Find each line of the entries with the string "solid", please, and copy it.

------ Exercise data

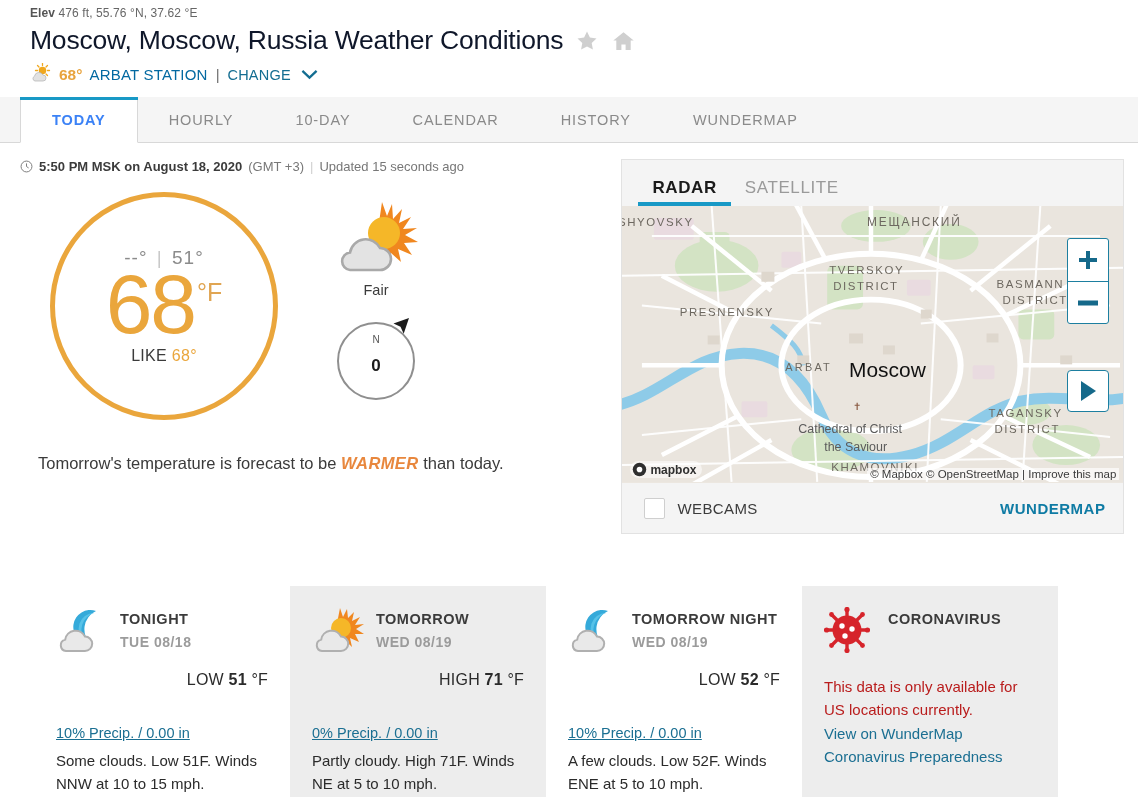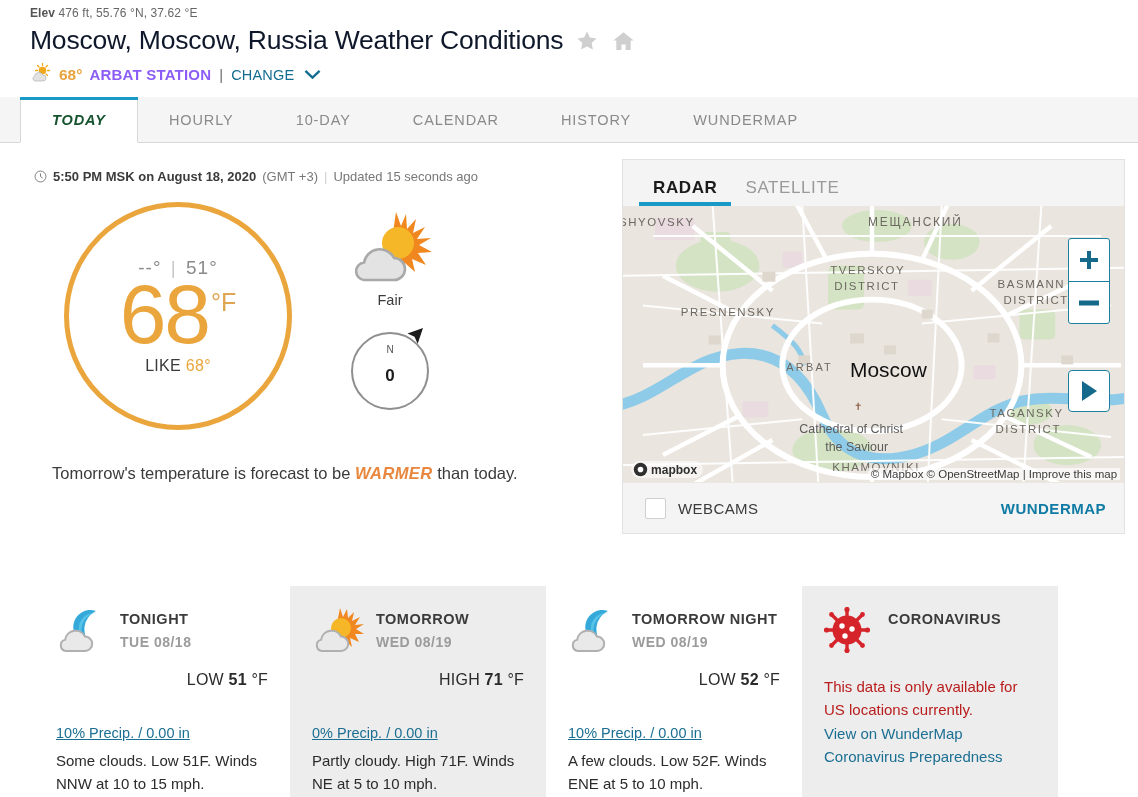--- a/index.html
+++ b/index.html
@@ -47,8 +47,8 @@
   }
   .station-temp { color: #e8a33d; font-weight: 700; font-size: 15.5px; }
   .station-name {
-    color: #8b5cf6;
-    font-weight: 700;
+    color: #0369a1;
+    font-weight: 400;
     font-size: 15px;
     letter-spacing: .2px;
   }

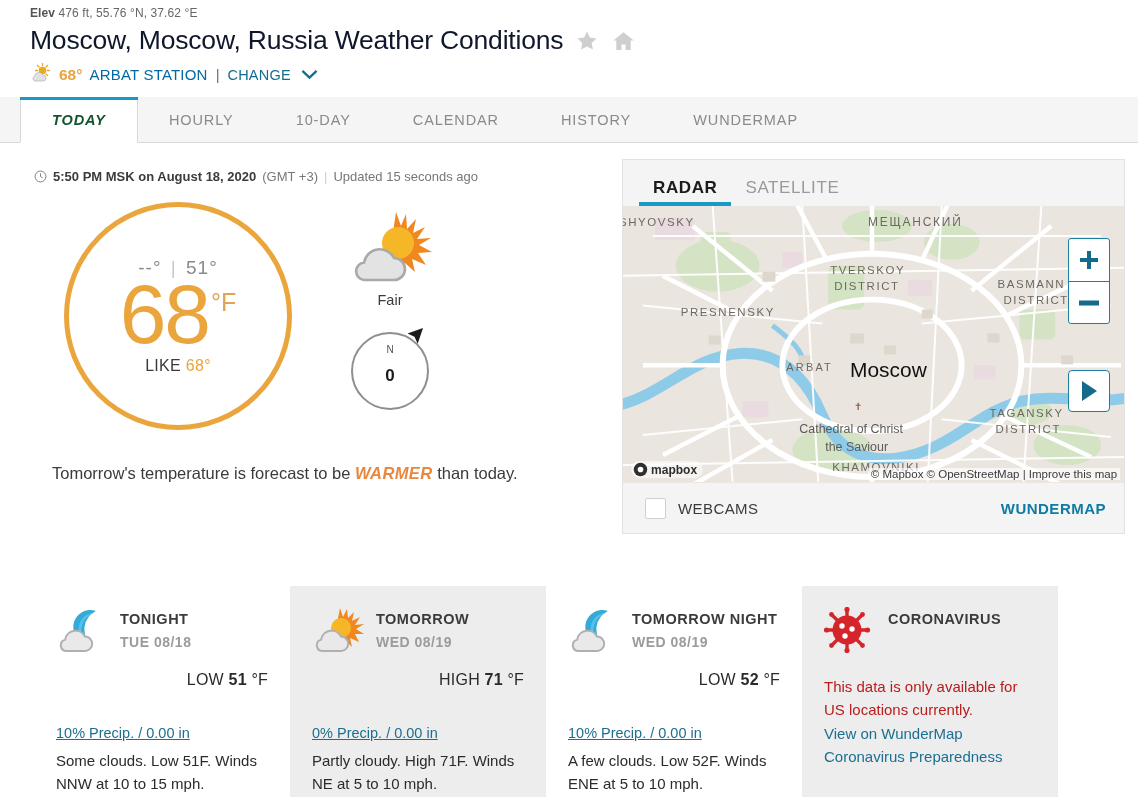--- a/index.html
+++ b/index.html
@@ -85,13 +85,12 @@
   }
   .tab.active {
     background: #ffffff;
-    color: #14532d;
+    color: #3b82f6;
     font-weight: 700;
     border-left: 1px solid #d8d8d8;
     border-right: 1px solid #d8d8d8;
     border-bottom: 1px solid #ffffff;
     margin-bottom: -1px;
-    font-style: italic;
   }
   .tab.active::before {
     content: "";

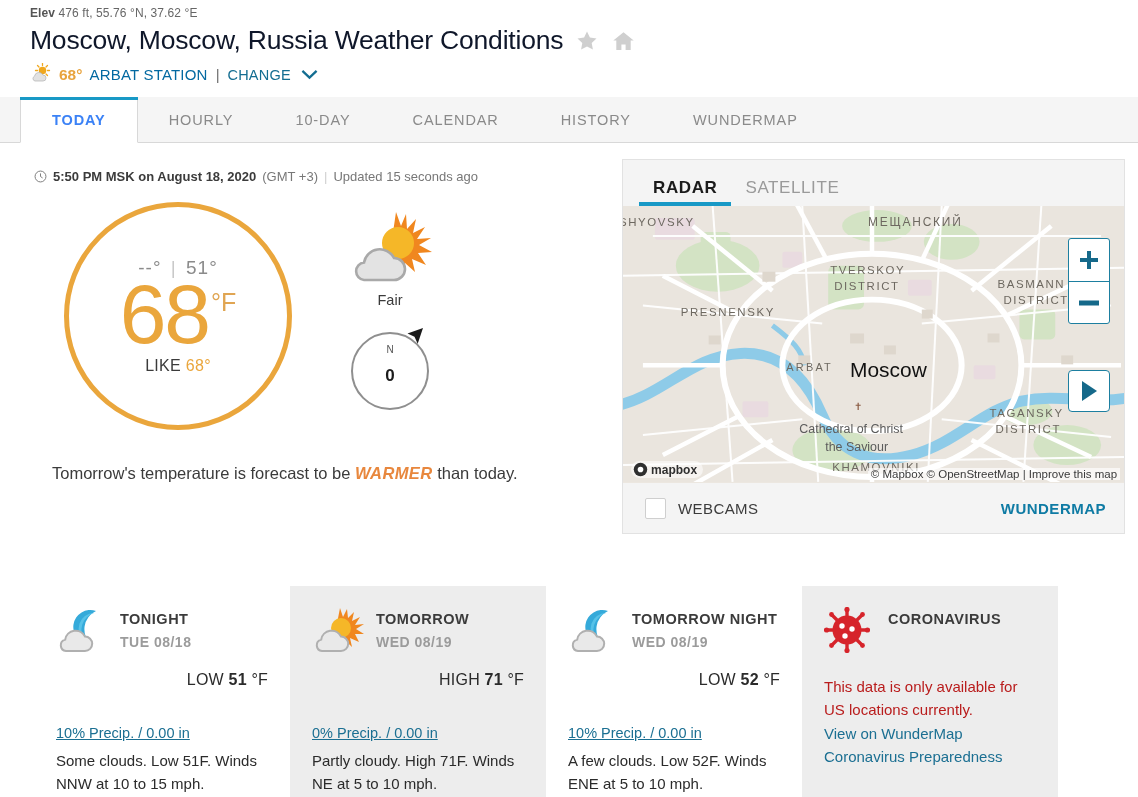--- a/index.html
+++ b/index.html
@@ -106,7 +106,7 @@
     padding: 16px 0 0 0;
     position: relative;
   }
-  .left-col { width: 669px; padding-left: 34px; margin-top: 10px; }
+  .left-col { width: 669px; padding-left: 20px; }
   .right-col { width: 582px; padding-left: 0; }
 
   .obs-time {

------------
------ Exercise data

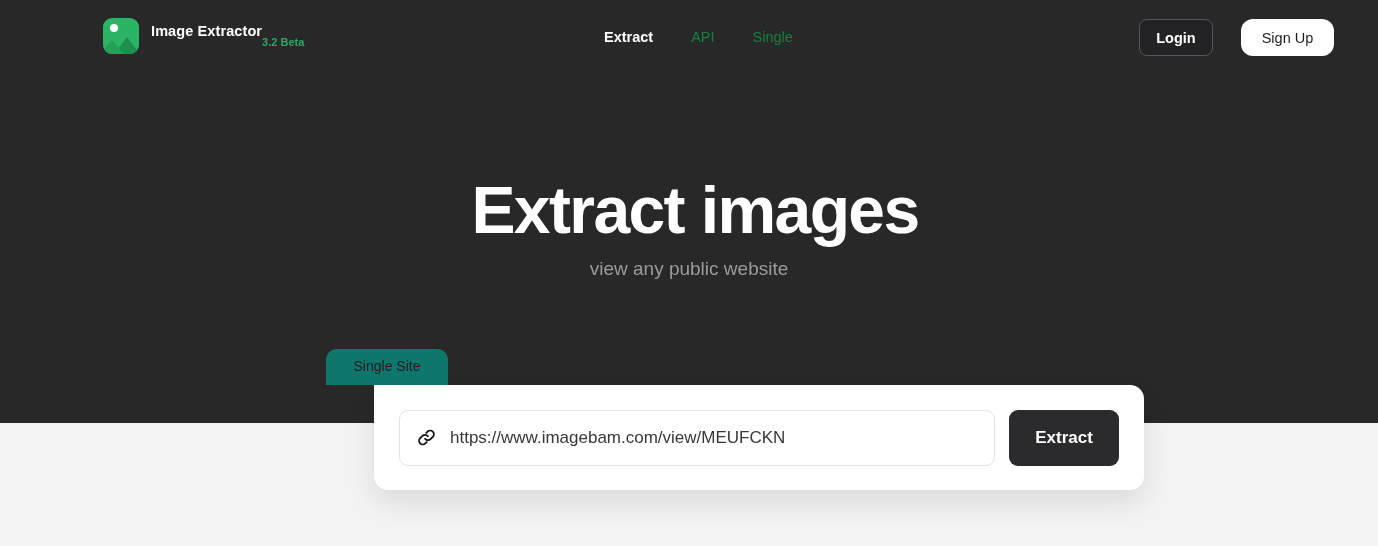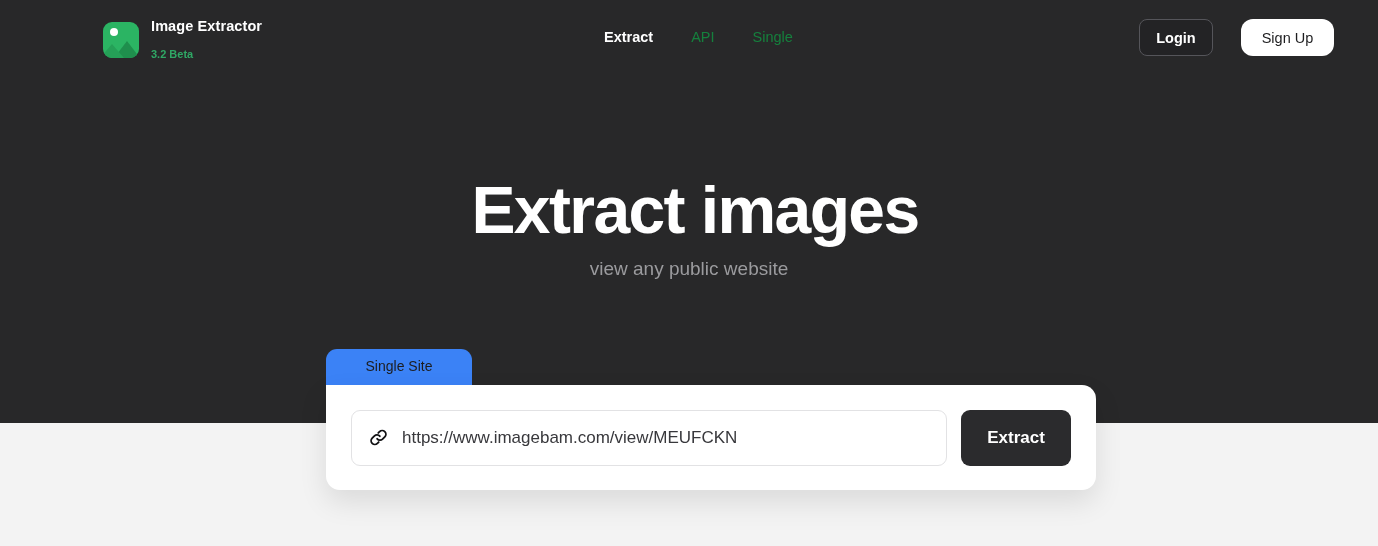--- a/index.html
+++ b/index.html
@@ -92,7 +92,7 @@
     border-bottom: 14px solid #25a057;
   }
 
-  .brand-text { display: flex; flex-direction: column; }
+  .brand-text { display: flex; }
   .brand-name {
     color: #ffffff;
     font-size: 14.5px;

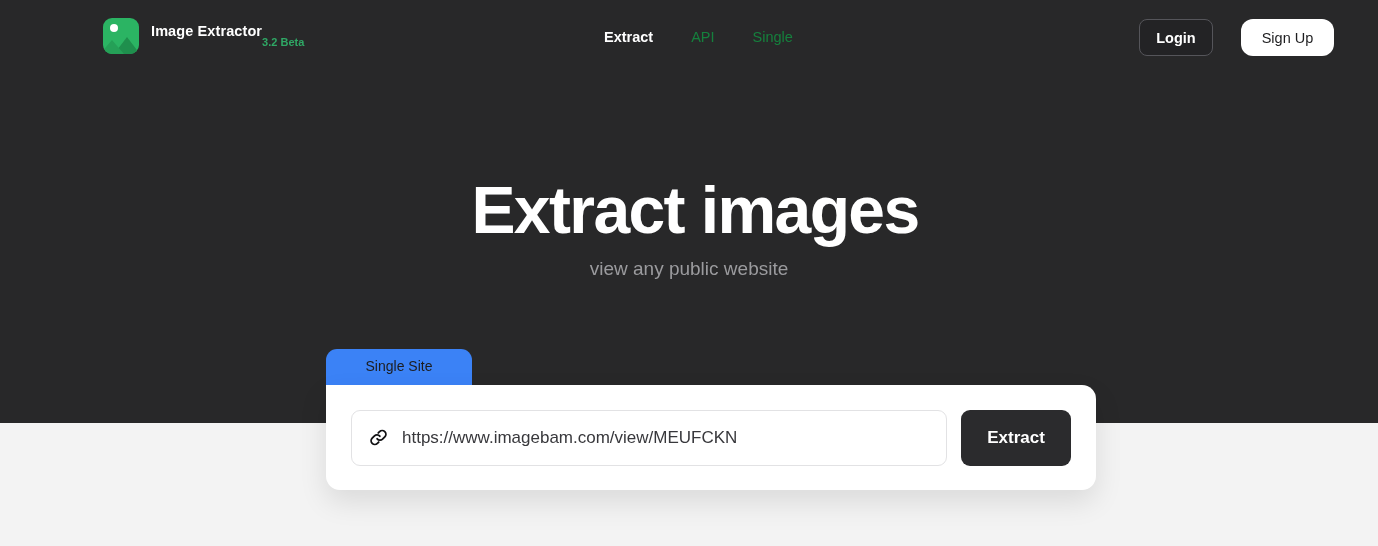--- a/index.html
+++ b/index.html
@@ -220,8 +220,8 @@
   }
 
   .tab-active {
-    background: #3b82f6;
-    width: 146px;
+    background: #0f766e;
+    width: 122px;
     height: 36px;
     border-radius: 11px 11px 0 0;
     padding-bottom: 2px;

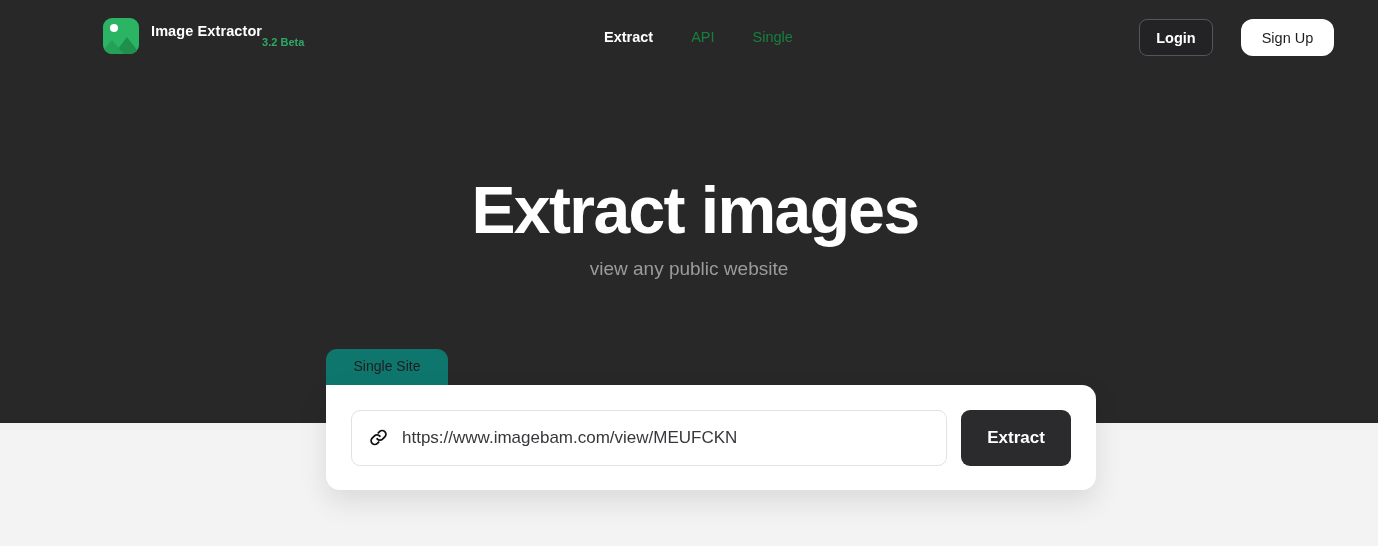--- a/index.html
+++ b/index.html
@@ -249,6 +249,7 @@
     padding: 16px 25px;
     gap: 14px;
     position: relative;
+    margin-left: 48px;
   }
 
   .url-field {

------------

Task response =>
     border-left: 1px solid #d8d8d8;
     border-right: 1px solid #d8d8d8;
     border-bottom: 1px solid #ffffff;
     border-bottom: 14px solid #25a057;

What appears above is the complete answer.